The 86 did gain massive hype from the media and fans alike. Some of the reasons are the fact that it refreshes the image of Toyota after a long absence from the segment. Prior releasing early concepts for the 86, fans were scared that Toyota might ditch its racing heritage in favor of sales figures like other car-makers are doing in our times. Yet Akio Toyoda, president and CEO of Toyota Motor Corporation, arrives on time to save the day and rids the Mazda Mx-5 from its loneliness. Besides the fact that the 86 was a spiritual successor of the original Toyota AE86, which already has a huge cult following among enthusiasts especially in Japan & Australia.

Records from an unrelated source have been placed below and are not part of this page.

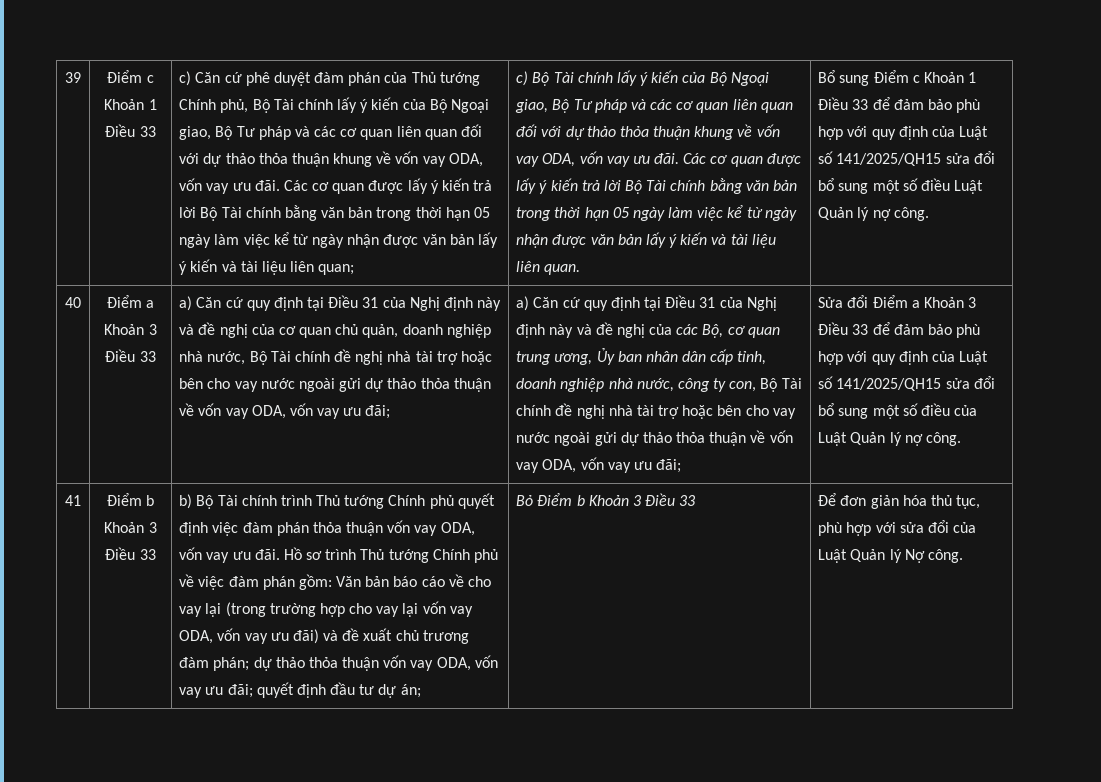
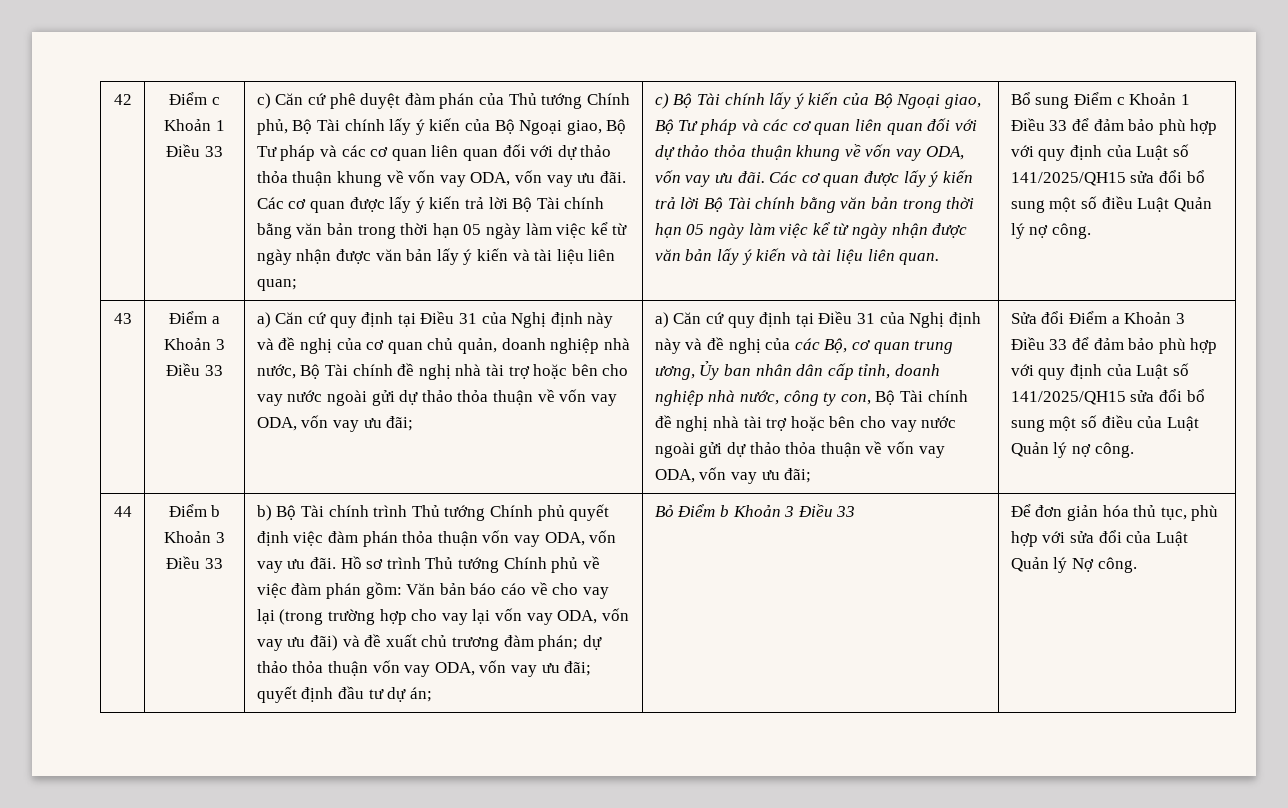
- 39
+ 42
- 40
+ 43
- 41
+ 44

Suddenly the hype starts bloating and a huge fog of cheesy marketing, PR approaches blows the whole image of this modern day 86 or ‘hachi-roku’ out of proportion. Yes too much publicity is better than none but matters did slightly backfire.

First of all, lets debunk some media and fan-boy myths as to give room for lovers, haters & neutrals to develop a better understanding about what they are actually seeing when staring down at the ‘Subaru stamped’ sheet metal of the 86:

1. The Toyota 86 is a drift car.

Toyota 86 can be used for recreational drifting as much as any rear wheel drive vehicle but it is not a drift machine, just like Initial D fantasies taught us about the AE86. You can drift it, power-slide it and do some doughnuts with it but the true purpose of it is closely similar to that of the Mazda MX5 and Honda S2000. Light weight, well balanced, reasonably powered and nimble machines designed for the purpose of providing a raw driving experience. A sports car meant to be enjoyed on twisty roads or occasional track-days during the weekends. One common trait of these three cars have are a small rev-happy engine that is not over-powered neither under-powered making it very suitable to toy around on corners.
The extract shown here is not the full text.